Exacerbations of asthma are acute or subacute episodes of progressively worsening shortness of breath, cough, wheezing, and chest tightness—or some combination of these symptoms.

Exacerbations are characterized by decreases in expiratory airflow that can be documented and quantified by simple measurement of lung function (spirometry or PEF), can vary widely among individuals and within individuals from rare to frequent. It is significant to understand that the severity of disease does not necessarily correlate with the intensity of exacerbations, which can vary from mild to extremely severe and life-threatening.

Patients at any level of severity, even intermittent asthma, can own severe exacerbations.

For example, a person who has intermittent asthma can own a severe exacerbation during a viral illness or when exposed to allergens to which he or she is sensitized or to noxious fumes and irritants. In fact the final classification “mild intermittent asthma” was changed to “intermittent asthma”, emphasizing that patients at any level of severity — including intermittent — can own severe exacerbations.

The frequency of exacerbations requiring intervention with oral systemic corticosteroids now changed to classification of persistent, rather than intermittent asthma. The duration of exacerbations may vary from a few hours to a few days. These unpredictable variations in exacerbations can present treatment dilemmas in clinical practice.

Assessment of severity requires assessing the following components of current impairment:

  • Psychosocial factors: depression, increased stress, socioeconomic factors
  • Ability to engage in normal daily activities or in desired activities
  • Attitudes and beliefs about taking medications
  • Certain demographic or patient characteristics: female, nonwhite, nonuse of ICS therapy, and current smoking
  • Quality-of-life assessments
  • Environment control

    Most convincing evidence for early life environmental exposures influencing the development of asthma would be from randomized controlled interventions to specifically addressing the offending agent and protest lower incidence of asthma development.
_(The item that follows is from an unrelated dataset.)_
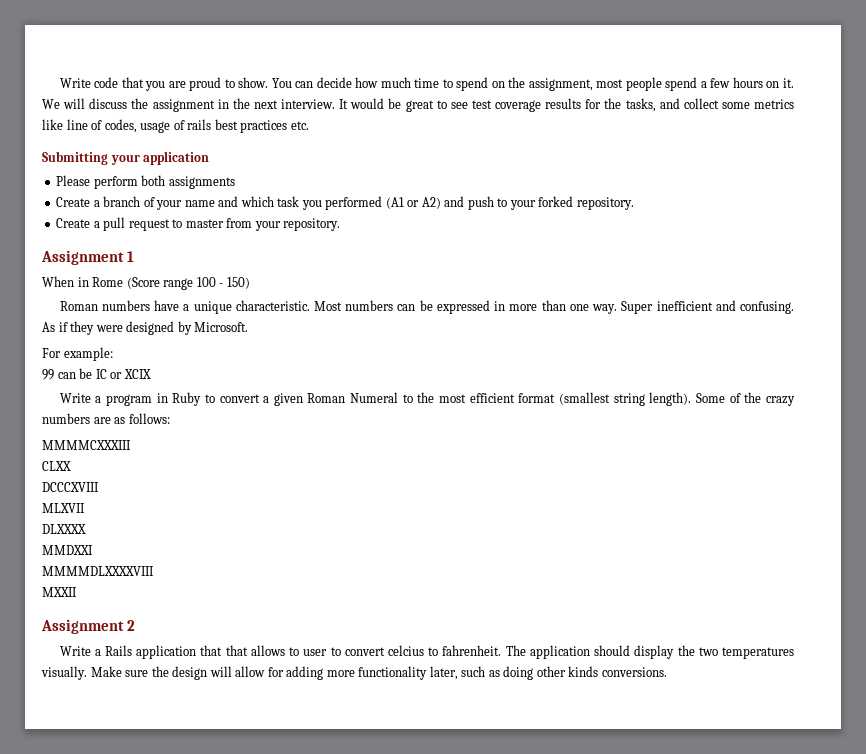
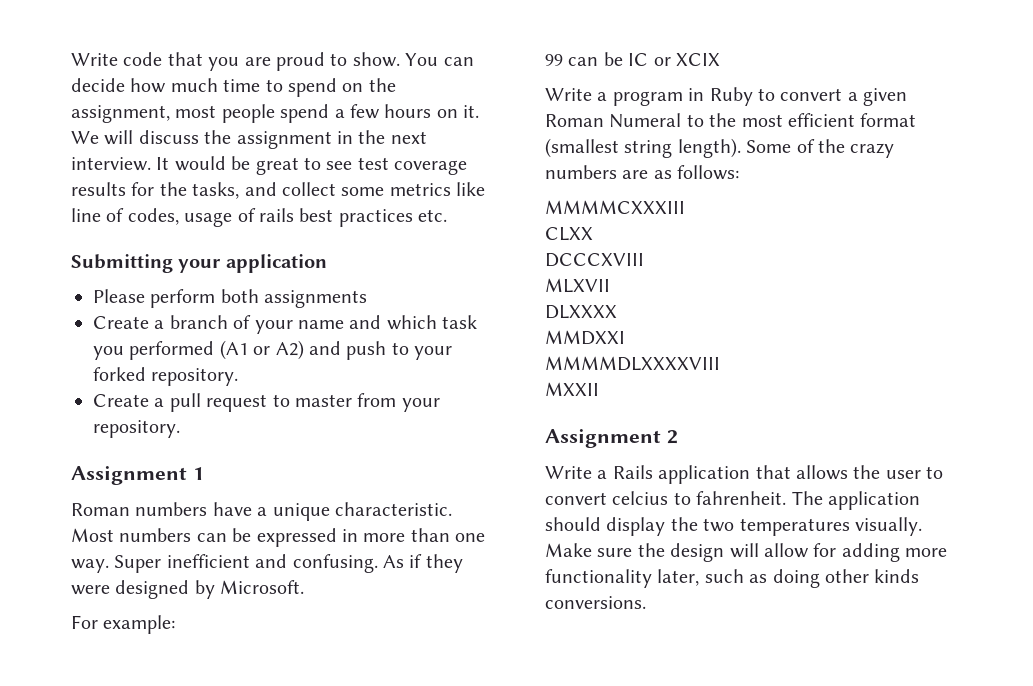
[42,276,250,290] // When in Rome (Score range 100 - 150) -> (204, 473) none
[225,645,300,656] that allows to -> [796,465,881,480] allows the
    Allergen remediation strategies directed at cat, dog, mold, mouse and cockroach protest substantially decrease exposure levels in homes. Interventions to reduce HDM alone own been effective and seem to improve early outcomes.

    Recent meta-analyses own shown multifaceted allergen remediation programs to be protective against the development of asthma with % reduction in odds. The most protective effect was seen in children with greater than 5 years of follow-up, indicating a true decrease in risk to those prone to develop atopic asthma.

    The best preventative effect of allergen avoidance was the Canadian Childhood Asthma Primary Prevention Study in a high risk birth cohort.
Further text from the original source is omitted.